Input material:
•••

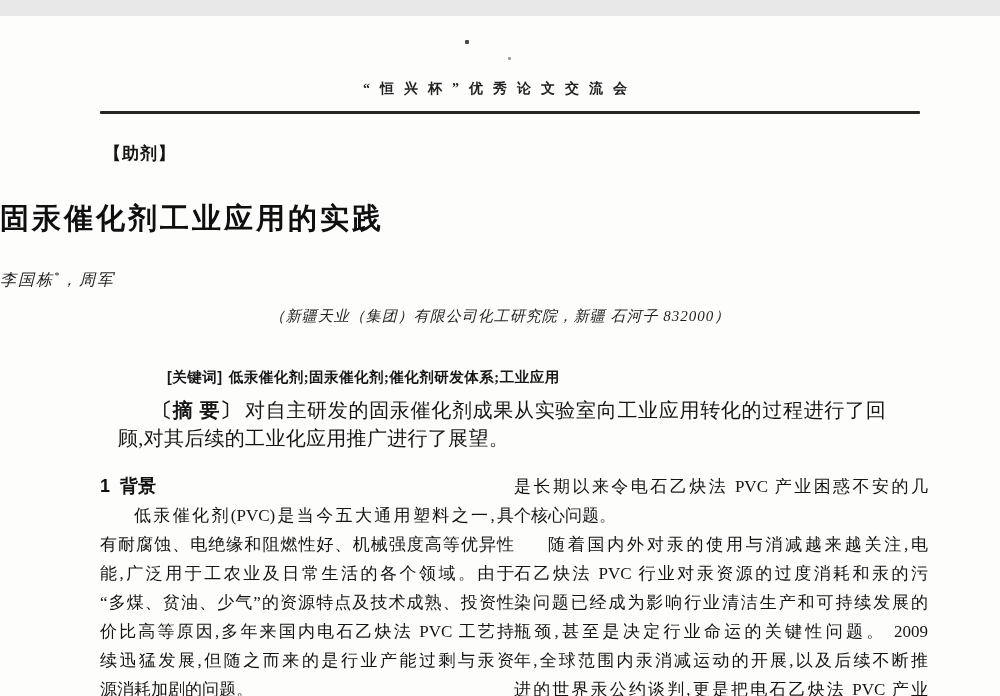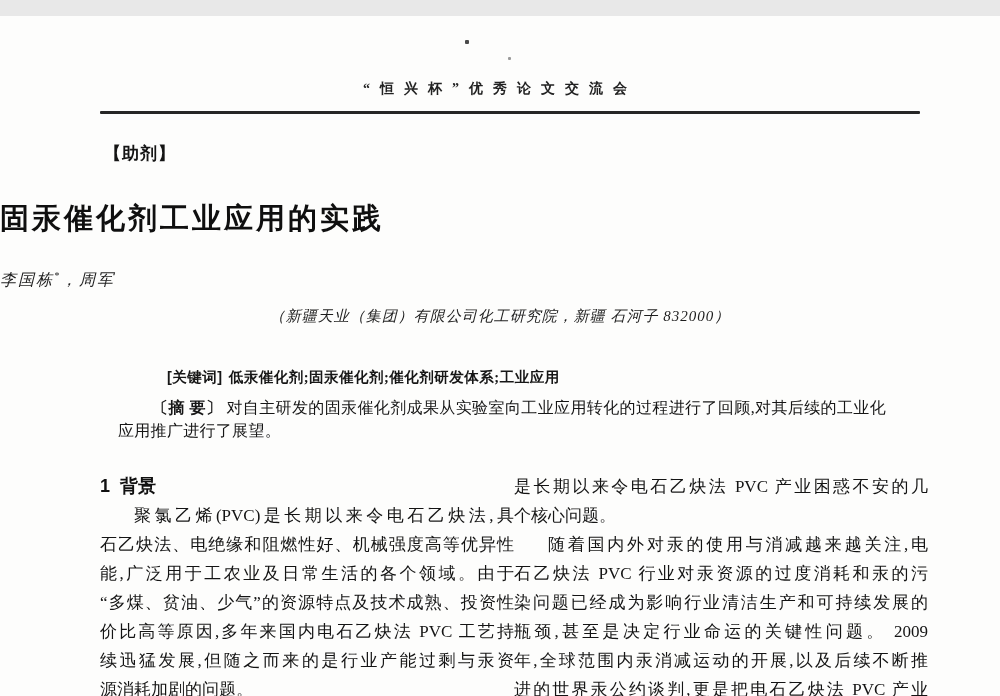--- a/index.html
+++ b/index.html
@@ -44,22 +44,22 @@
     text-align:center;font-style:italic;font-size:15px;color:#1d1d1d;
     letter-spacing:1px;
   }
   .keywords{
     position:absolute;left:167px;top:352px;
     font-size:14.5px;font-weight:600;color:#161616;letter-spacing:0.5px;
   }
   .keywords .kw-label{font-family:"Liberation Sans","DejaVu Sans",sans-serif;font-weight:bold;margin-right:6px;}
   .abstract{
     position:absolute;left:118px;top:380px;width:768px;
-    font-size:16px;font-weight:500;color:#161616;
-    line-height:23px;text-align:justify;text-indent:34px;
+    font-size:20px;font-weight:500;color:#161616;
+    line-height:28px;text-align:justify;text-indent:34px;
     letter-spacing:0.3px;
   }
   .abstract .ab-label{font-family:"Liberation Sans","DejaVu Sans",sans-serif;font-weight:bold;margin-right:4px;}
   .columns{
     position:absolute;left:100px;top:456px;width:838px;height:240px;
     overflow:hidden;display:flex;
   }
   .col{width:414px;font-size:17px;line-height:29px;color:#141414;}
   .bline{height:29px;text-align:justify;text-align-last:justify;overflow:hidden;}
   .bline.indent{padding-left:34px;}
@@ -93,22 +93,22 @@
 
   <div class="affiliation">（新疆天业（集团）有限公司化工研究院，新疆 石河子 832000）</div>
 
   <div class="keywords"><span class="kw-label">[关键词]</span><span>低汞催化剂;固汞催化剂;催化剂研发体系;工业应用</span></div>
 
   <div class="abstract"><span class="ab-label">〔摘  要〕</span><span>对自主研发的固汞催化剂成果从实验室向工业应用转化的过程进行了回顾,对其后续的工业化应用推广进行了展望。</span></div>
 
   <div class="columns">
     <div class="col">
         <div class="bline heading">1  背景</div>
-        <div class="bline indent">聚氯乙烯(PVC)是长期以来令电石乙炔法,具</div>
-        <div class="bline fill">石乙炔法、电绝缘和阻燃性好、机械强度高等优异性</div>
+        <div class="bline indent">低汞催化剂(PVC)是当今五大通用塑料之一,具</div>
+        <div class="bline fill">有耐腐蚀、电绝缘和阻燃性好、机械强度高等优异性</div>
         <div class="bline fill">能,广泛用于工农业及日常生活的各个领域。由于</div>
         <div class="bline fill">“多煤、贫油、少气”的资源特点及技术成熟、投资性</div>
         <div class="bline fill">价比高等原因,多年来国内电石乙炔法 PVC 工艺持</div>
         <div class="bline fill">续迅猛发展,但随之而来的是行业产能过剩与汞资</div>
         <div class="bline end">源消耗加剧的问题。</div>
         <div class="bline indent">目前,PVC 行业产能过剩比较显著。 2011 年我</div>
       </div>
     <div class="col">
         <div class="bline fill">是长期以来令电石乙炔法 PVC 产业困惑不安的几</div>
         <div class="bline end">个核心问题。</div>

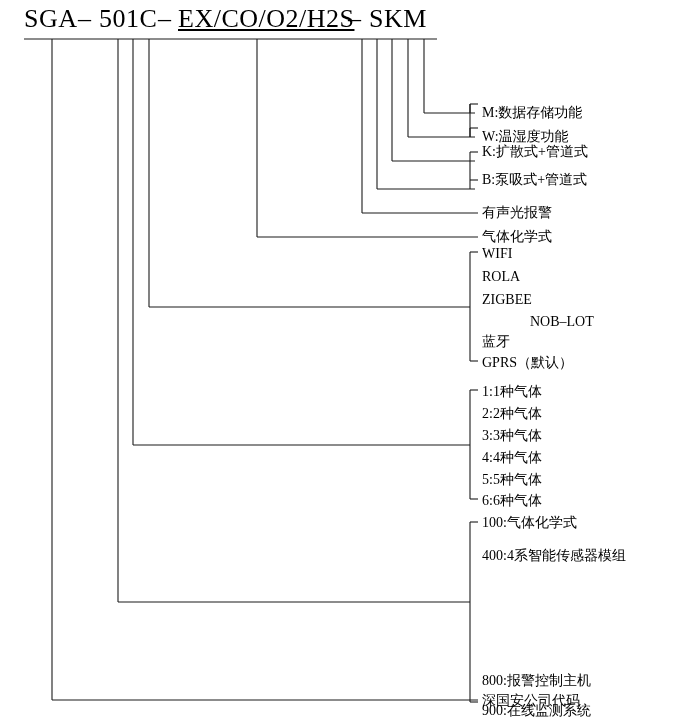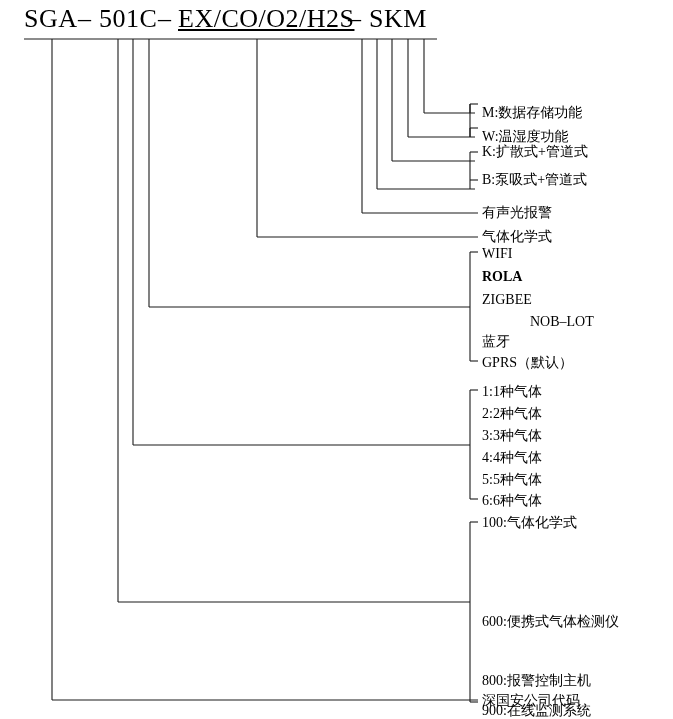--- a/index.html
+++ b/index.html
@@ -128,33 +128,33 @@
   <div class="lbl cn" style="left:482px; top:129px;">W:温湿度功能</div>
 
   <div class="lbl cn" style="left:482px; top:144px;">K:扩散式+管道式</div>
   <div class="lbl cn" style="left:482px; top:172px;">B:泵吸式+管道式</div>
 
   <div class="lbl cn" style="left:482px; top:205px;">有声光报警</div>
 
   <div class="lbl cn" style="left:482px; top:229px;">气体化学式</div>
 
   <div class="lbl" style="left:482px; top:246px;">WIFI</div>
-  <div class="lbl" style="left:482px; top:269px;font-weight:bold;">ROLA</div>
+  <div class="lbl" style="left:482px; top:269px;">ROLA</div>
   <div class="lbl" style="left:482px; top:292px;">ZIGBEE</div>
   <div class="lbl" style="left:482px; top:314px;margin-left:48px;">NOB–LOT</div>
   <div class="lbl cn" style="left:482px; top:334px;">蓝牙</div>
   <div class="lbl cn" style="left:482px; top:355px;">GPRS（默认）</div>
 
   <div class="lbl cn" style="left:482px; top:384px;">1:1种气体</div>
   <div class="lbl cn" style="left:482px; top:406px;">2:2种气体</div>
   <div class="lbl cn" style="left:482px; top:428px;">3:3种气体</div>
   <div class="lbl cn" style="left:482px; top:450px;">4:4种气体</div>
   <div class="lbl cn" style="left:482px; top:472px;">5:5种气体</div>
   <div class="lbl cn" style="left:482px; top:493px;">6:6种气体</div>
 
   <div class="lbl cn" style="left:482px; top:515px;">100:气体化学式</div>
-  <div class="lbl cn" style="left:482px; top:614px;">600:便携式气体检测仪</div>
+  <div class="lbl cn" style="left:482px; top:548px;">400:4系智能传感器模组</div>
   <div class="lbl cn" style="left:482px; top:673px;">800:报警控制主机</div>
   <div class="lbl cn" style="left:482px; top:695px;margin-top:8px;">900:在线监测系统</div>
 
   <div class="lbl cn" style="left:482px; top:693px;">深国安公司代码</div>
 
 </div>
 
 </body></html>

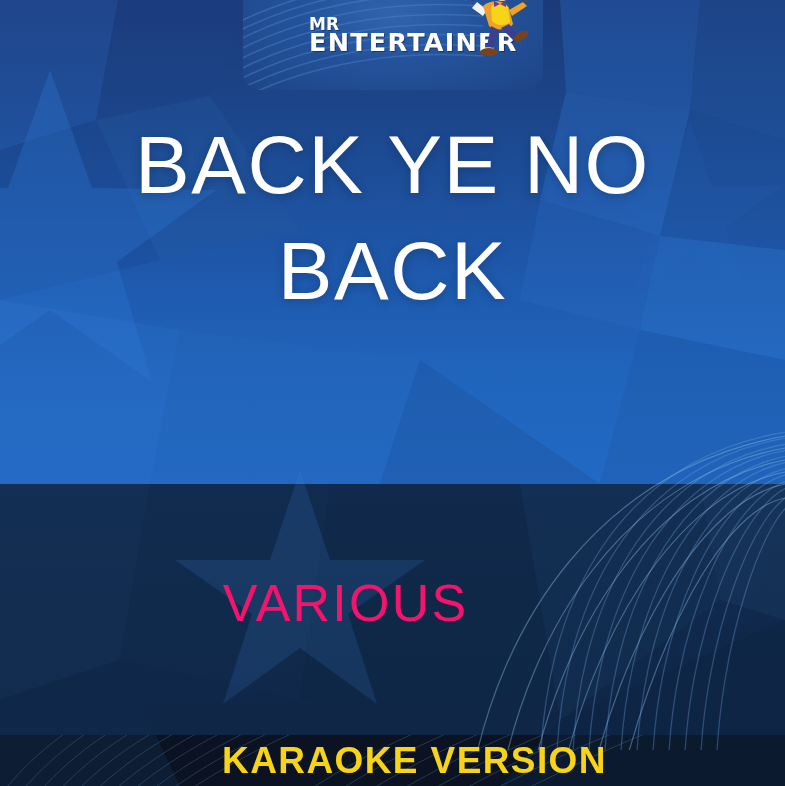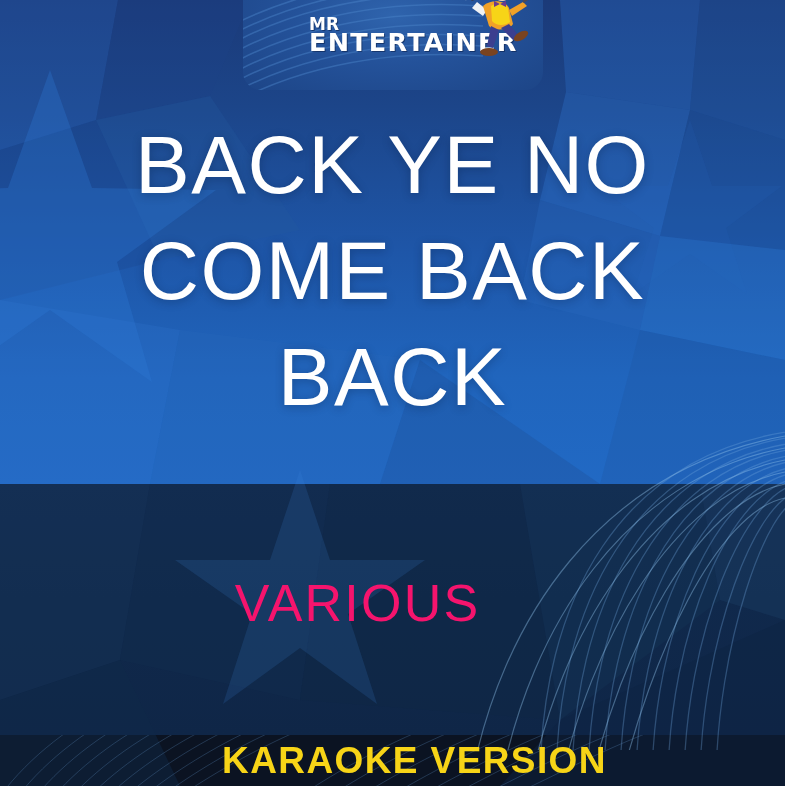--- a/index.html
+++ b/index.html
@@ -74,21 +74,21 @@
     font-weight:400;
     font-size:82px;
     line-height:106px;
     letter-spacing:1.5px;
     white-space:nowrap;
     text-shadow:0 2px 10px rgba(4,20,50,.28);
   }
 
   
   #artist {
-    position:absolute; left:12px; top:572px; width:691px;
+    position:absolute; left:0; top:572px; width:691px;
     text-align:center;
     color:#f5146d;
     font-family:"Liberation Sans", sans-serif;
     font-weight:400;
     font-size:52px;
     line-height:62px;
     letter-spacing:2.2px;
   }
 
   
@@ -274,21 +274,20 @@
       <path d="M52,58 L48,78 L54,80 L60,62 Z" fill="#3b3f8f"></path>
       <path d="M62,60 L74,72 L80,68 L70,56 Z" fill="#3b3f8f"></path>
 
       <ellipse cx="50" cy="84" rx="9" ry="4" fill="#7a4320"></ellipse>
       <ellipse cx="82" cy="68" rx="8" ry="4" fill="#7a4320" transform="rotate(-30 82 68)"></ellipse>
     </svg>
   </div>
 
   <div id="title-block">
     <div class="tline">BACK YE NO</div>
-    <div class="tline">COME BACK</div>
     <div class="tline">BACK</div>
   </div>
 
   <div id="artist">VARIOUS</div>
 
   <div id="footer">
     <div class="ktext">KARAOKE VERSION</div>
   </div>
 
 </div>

•••

Task:
What is needed is every record above, restated word for word, with the pictures left out.

Answer section:
--- a/index.html
+++ b/index.html
@@ -44,22 +44,22 @@
     text-align:center;font-style:italic;font-size:15px;color:#1d1d1d;
     letter-spacing:1px;
   }
   .keywords{
     position:absolute;left:167px;top:352px;
     font-size:14.5px;font-weight:600;color:#161616;letter-spacing:0.5px;
   }
   .keywords .kw-label{font-family:"Liberation Sans","DejaVu Sans",sans-serif;font-weight:bold;margin-right:6px;}
   .abstract{
     position:absolute;left:118px;top:380px;width:768px;
-    font-size:16px;font-weight:500;color:#161616;
-    line-height:23px;text-align:justify;text-indent:34px;
+    font-size:20px;font-weight:500;color:#161616;
+    line-height:28px;text-align:justify;text-indent:34px;
     letter-spacing:0.3px;
   }
   .abstract .ab-label{font-family:"Liberation Sans","DejaVu Sans",sans-serif;font-weight:bold;margin-right:4px;}
   .columns{
     position:absolute;left:100px;top:456px;width:838px;height:240px;
     overflow:hidden;display:flex;
   }
   .col{width:414px;font-size:17px;line-height:29px;color:#141414;}
   .bline{height:29px;text-align:justify;text-align-last:justify;overflow:hidden;}
   .bline.indent{padding-left:34px;}
@@ -93,22 +93,22 @@
 
   <div class="affiliation">（新疆天业（集团）有限公司化工研究院，新疆 石河子 832000）</div>
 
   <div class="keywords"><span class="kw-label">[关键词]</span><span>低汞催化剂;固汞催化剂;催化剂研发体系;工业应用</span></div>
 
   <div class="abstract"><span class="ab-label">〔摘  要〕</span><span>对自主研发的固汞催化剂成果从实验室向工业应用转化的过程进行了回顾,对其后续的工业化应用推广进行了展望。</span></div>
 
   <div class="columns">
     <div class="col">
         <div class="bline heading">1  背景</div>
-        <div class="bline indent">聚氯乙烯(PVC)是长期以来令电石乙炔法,具</div>
-        <div class="bline fill">石乙炔法、电绝缘和阻燃性好、机械强度高等优异性</div>
+        <div class="bline indent">低汞催化剂(PVC)是当今五大通用塑料之一,具</div>
+        <div class="bline fill">有耐腐蚀、电绝缘和阻燃性好、机械强度高等优异性</div>
         <div class="bline fill">能,广泛用于工农业及日常生活的各个领域。由于</div>
         <div class="bline fill">“多煤、贫油、少气”的资源特点及技术成熟、投资性</div>
         <div class="bline fill">价比高等原因,多年来国内电石乙炔法 PVC 工艺持</div>
         <div class="bline fill">续迅猛发展,但随之而来的是行业产能过剩与汞资</div>
         <div class="bline end">源消耗加剧的问题。</div>
         <div class="bline indent">目前,PVC 行业产能过剩比较显著。 2011 年我</div>
       </div>
     <div class="col">
         <div class="bline fill">是长期以来令电石乙炔法 PVC 产业困惑不安的几</div>
         <div class="bline end">个核心问题。</div>

--- a/index.html
+++ b/index.html
@@ -128,33 +128,33 @@
   <div class="lbl cn" style="left:482px; top:129px;">W:温湿度功能</div>
 
   <div class="lbl cn" style="left:482px; top:144px;">K:扩散式+管道式</div>
   <div class="lbl cn" style="left:482px; top:172px;">B:泵吸式+管道式</div>
 
   <div class="lbl cn" style="left:482px; top:205px;">有声光报警</div>
 
   <div class="lbl cn" style="left:482px; top:229px;">气体化学式</div>
 
   <div class="lbl" style="left:482px; top:246px;">WIFI</div>
-  <div class="lbl" style="left:482px; top:269px;font-weight:bold;">ROLA</div>
+  <div class="lbl" style="left:482px; top:269px;">ROLA</div>
   <div class="lbl" style="left:482px; top:292px;">ZIGBEE</div>
   <div class="lbl" style="left:482px; top:314px;margin-left:48px;">NOB–LOT</div>
   <div class="lbl cn" style="left:482px; top:334px;">蓝牙</div>
   <div class="lbl cn" style="left:482px; top:355px;">GPRS（默认）</div>
 
   <div class="lbl cn" style="left:482px; top:384px;">1:1种气体</div>
   <div class="lbl cn" style="left:482px; top:406px;">2:2种气体</div>
   <div class="lbl cn" style="left:482px; top:428px;">3:3种气体</div>
   <div class="lbl cn" style="left:482px; top:450px;">4:4种气体</div>
   <div class="lbl cn" style="left:482px; top:472px;">5:5种气体</div>
   <div class="lbl cn" style="left:482px; top:493px;">6:6种气体</div>
 
   <div class="lbl cn" style="left:482px; top:515px;">100:气体化学式</div>
-  <div class="lbl cn" style="left:482px; top:614px;">600:便携式气体检测仪</div>
+  <div class="lbl cn" style="left:482px; top:548px;">400:4系智能传感器模组</div>
   <div class="lbl cn" style="left:482px; top:673px;">800:报警控制主机</div>
   <div class="lbl cn" style="left:482px; top:695px;margin-top:8px;">900:在线监测系统</div>
 
   <div class="lbl cn" style="left:482px; top:693px;">深国安公司代码</div>
 
 </div>
 
 </body></html>

--- a/index.html
+++ b/index.html
@@ -74,21 +74,21 @@
     font-weight:400;
     font-size:82px;
     line-height:106px;
     letter-spacing:1.5px;
     white-space:nowrap;
     text-shadow:0 2px 10px rgba(4,20,50,.28);
   }
 
   
   #artist {
-    position:absolute; left:12px; top:572px; width:691px;
+    position:absolute; left:0; top:572px; width:691px;
     text-align:center;
     color:#f5146d;
     font-family:"Liberation Sans", sans-serif;
     font-weight:400;
     font-size:52px;
     line-height:62px;
     letter-spacing:2.2px;
   }
 
   
@@ -274,21 +274,20 @@
       <path d="M52,58 L48,78 L54,80 L60,62 Z" fill="#3b3f8f"></path>
       <path d="M62,60 L74,72 L80,68 L70,56 Z" fill="#3b3f8f"></path>
 
       <ellipse cx="50" cy="84" rx="9" ry="4" fill="#7a4320"></ellipse>
       <ellipse cx="82" cy="68" rx="8" ry="4" fill="#7a4320" transform="rotate(-30 82 68)"></ellipse>
     </svg>
   </div>
 
   <div id="title-block">
     <div class="tline">BACK YE NO</div>
-    <div class="tline">COME BACK</div>
     <div class="tline">BACK</div>
   </div>
 
   <div id="artist">VARIOUS</div>
 
   <div id="footer">
     <div class="ktext">KARAOKE VERSION</div>
   </div>
 
 </div>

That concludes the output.